Interposing the defense that the complaint states no cause of action and even if it does, the action has prescribed,
MCP filed on May 12, 1965 a motion to dismiss (Record on Appeal, pp. 7-14). DISC filed an Opposition on May
21, 1965 to which MCP filed a reply on May 27, 1965 (Record on Appeal, pp. 14-24). On June 29, 1965, the trial
court deferred the resolution of the motion to dismiss till after the trial on the merits (Record on Appeal, p. 32). On
June 8, 1965, MCP filed its answer with counterclaim and cross-claim against NDC.
NDC, for its part, filed its answer to DISC's complaint on May 27, 1965 (Record on Appeal, pp. 22-24). It also filed
an answer to MCP's cross-claim on July 16, 1965 (Record on Appeal, pp. 39-40). However, on October 16, 1965,
NDC's answer to DISC's complaint was stricken off from the record for its failure to answer DISC's written
interrogatories and to comply with the trial court's order dated August 14, 1965 allowing the inspection or
photographing of the memorandum of agreement it executed with MCP. Said order of October 16, 1965 likewise
declared NDC in default (Record on Appeal, p. 44). On August 31, 1966, NDC filed a motion to set aside the order
of October 16, 1965, but the trial court denied it in its order dated September 21, 1966.
On November 12, 1969, after DISC and MCP presented their respective evidence, the trial court rendered a
decision ordering the defendants MCP and NDC to pay jointly and solidarity to DISC the sum of P364,915.86 plus
the legal rate of interest to be computed from the filing of the complaint on April 22, 1965, until fully paid and
attorney's fees of P10,000.00. Likewise, in said decision, the trial court granted MCP's crossclaim against NDC.
MCP interposed its appeal on December 20, 1969, while NDC filed its appeal on February 17, 1970 after its
motion to set aside the decision was denied by the trial court in its order dated February 13,1970.

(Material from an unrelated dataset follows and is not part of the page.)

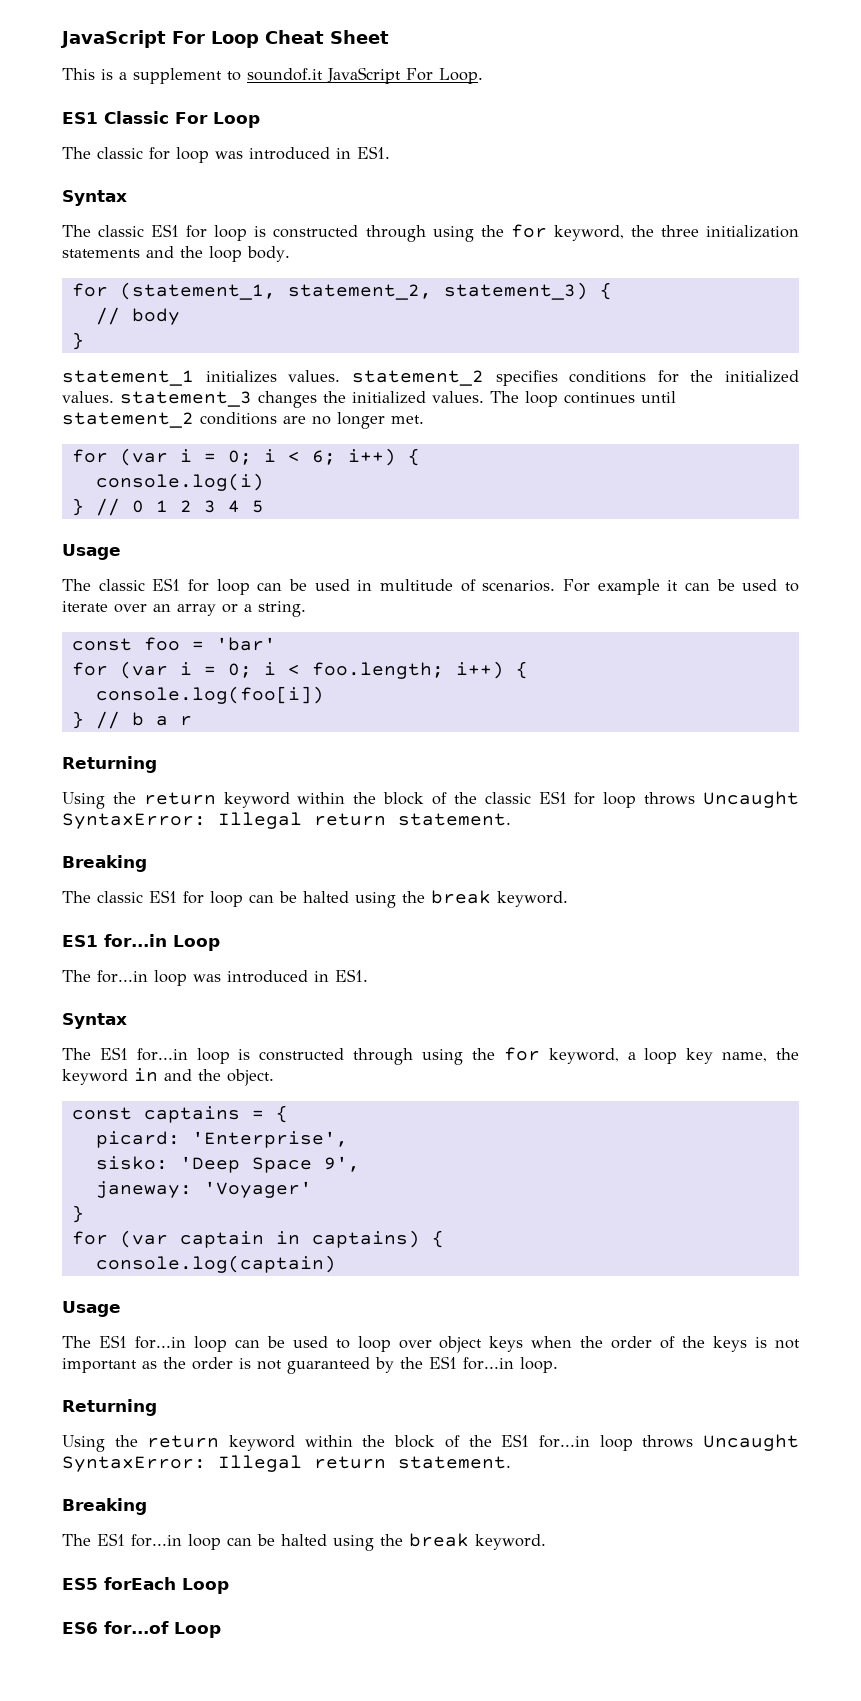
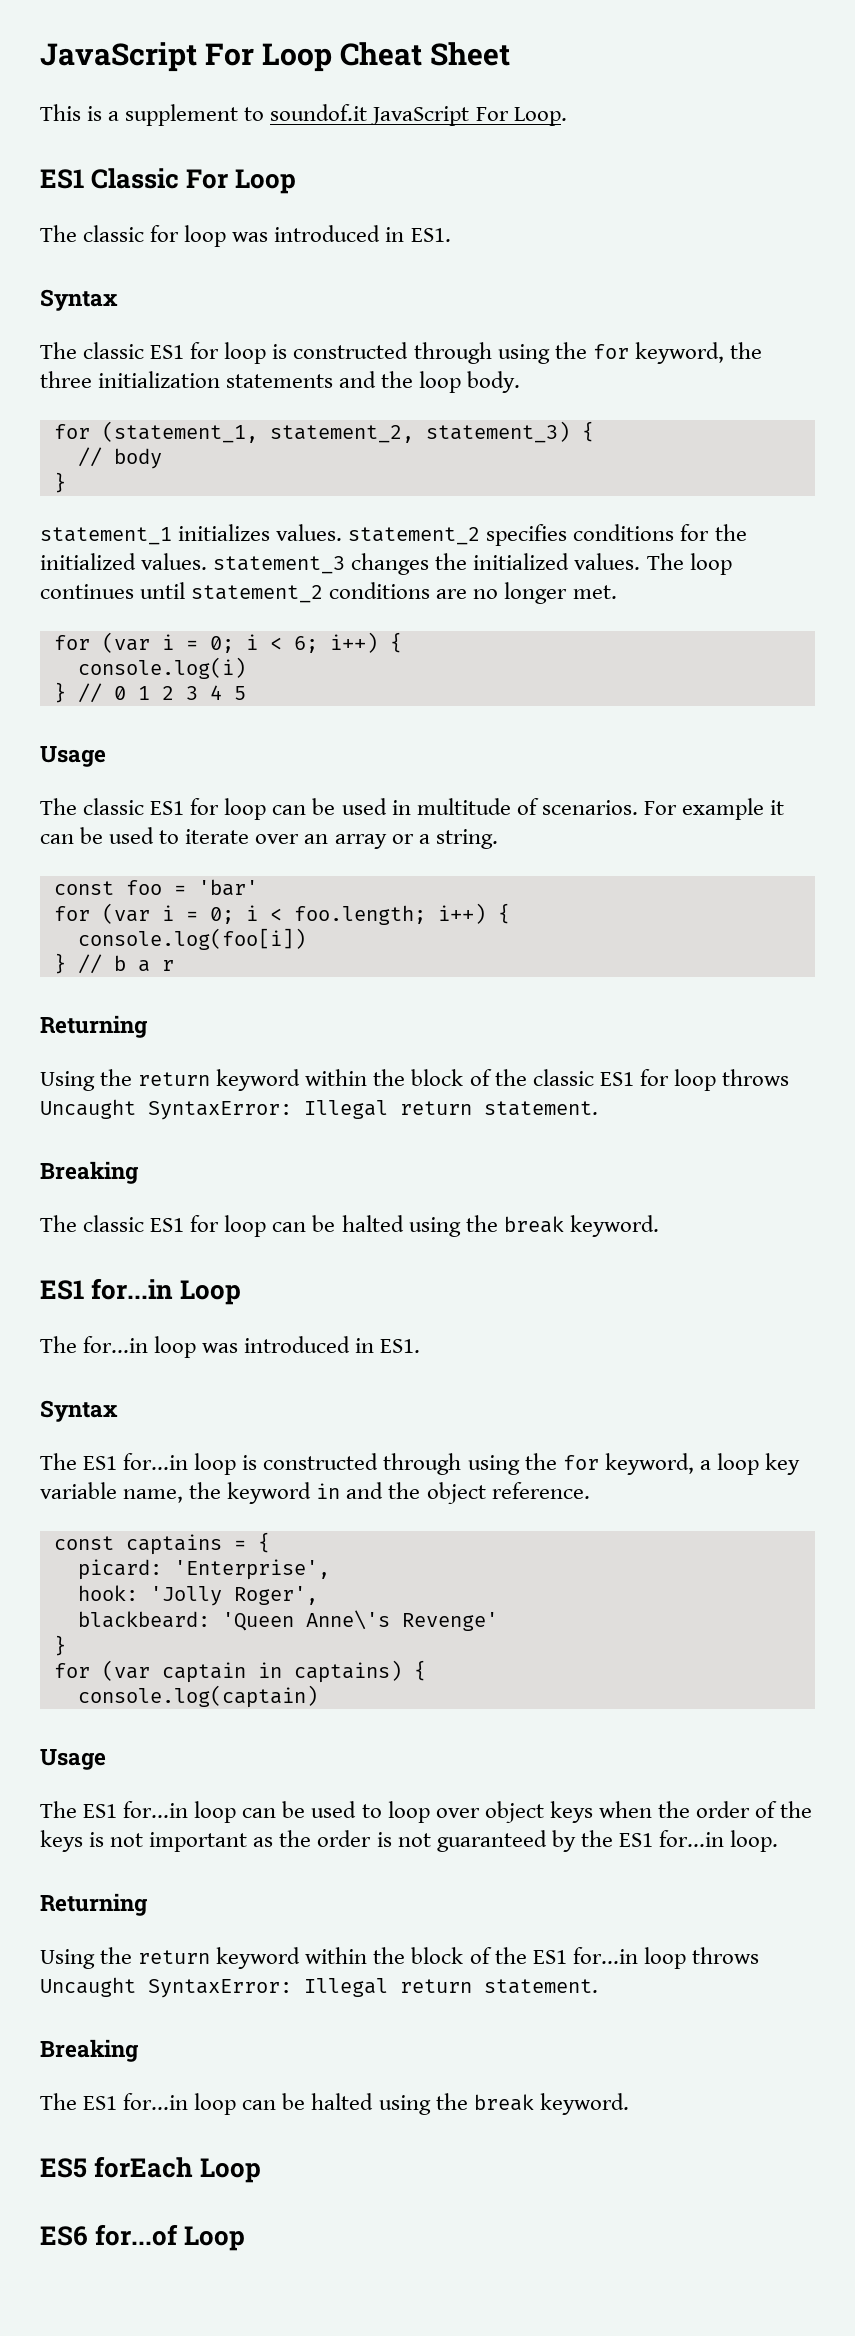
(714, 1056) none -> [40,1482,117,1499] variable
[227,1069,274,1086] object. -> [426,1482,590,1504] object reference.
[95,1156,360,1173] [95,1181,312,1198] sisko: 'Deep Space 9', // janeway: 'Voyager' -> [77,1585,318,1606] [77,1610,498,1631] hook: 'Jolly Roger', // blackbeard: 'Queen Anne\'s Revenge'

On November 17,1978, the Court of Appeals promulgated its decision affirming in toto the decision of the trial court.
NDC's appeal was docketed as G.R. No. 49407, while that of MCP was docketed as G.R. No. 49469. On July
25,1979, this Court ordered the consolidation of the above cases (Rollo, p. 103). On August 27,1979, these
consolidated cases were given due course (Rollo, p. 108) and submitted for decision on February 29, 1980 (Rollo,
p. 136).
In its brief, NDC cited the following assignments of error:
THE COURT OF APPEALS ERRED IN APPLYING ARTICLE 827 OF THE CODE OF COMMERCE AND NOT
SECTION 4(2a) OF COMMONWEALTH ACT NO. 65, OTHERWISE KNOWN AS THE CARRIAGE OF GOODS
BY SEA ACT IN DETERMINING THE LIABILITY FOR LOSS OF CARGOES RESULTING FROM THE
COLLISION OF ITS VESSEL "DONA NATI" WITH THE YASUSHIMA MARU"OCCURRED AT ISE BAY, JAPAN
OR OUTSIDE THE TERRITORIAL JURISDICTION OF THE PHILIPPINES.
II
THE COURT OF APPEALS ERRED IN NOT DISMISSING THE C0MPLAINT FOR REIMBURSEMENT FILED BY
THE INSURER, HEREIN PRIVATE RESPONDENT-APPELLEE, AGAINST THE CARRIER, HEREIN
PETITIONER-APPELLANT. (pp. 1-2, Brief for Petitioner-Appellant National Development Company; p. 96, Rollo).
On its part, MCP assigned the following alleged errors:
THE RESPONDENT COURT OF APPEALS ERRED IN NOT HOLDING THAT RESPONDENT DEVELOPMENT
INSURANCE AND SURETY CORPORATION HAS NO CAUSE OF ACTION AS AGAINST PETITIONER
MARITIME COMPANY OF THE PHILIPPINES AND IN NOT DISMISSING THE COMPLAINT.
II
THE RESPONDENT COURT OF APPEALS ERRED IN NOT HOLDING THAT THE CAUSE OF ACTION OF
RESPONDENT DEVELOPMENT INSURANCE AND SURETY CORPORATION IF ANY EXISTS AS AGAINST
HEREIN PETITIONER MARITIME COMPANY OF THE PHILIPPINES IS BARRED BY THE STATUTE OF
LIMITATION AND HAS ALREADY PRESCRIBED.
III
THE RESPONDENT COURT OF APPEALS ERRED IN HOLDING THAT UNDER THE CODE OF COMMERCE
PETITIONER APPELLANT MARITIME COMPANY OF THE PHILIPPINES IS A SHIP AGENT OR NAVIERO OF SS
DONA NATI OWNED BY CO-PETITIONER APPELLANT NATIONAL DEVELOPMENT COMPANY AND THAT SAID
PETITIONER-APPELLANT IS SOLIDARILY LIABLE WITH SAID CO-PETITIONER FOR LOSS OF OR DAMAGES TO
CARGO RESULTING IN THE COLLISION OF SAID VESSEL, WITH THE JAPANESE YASUSHIMA MARU.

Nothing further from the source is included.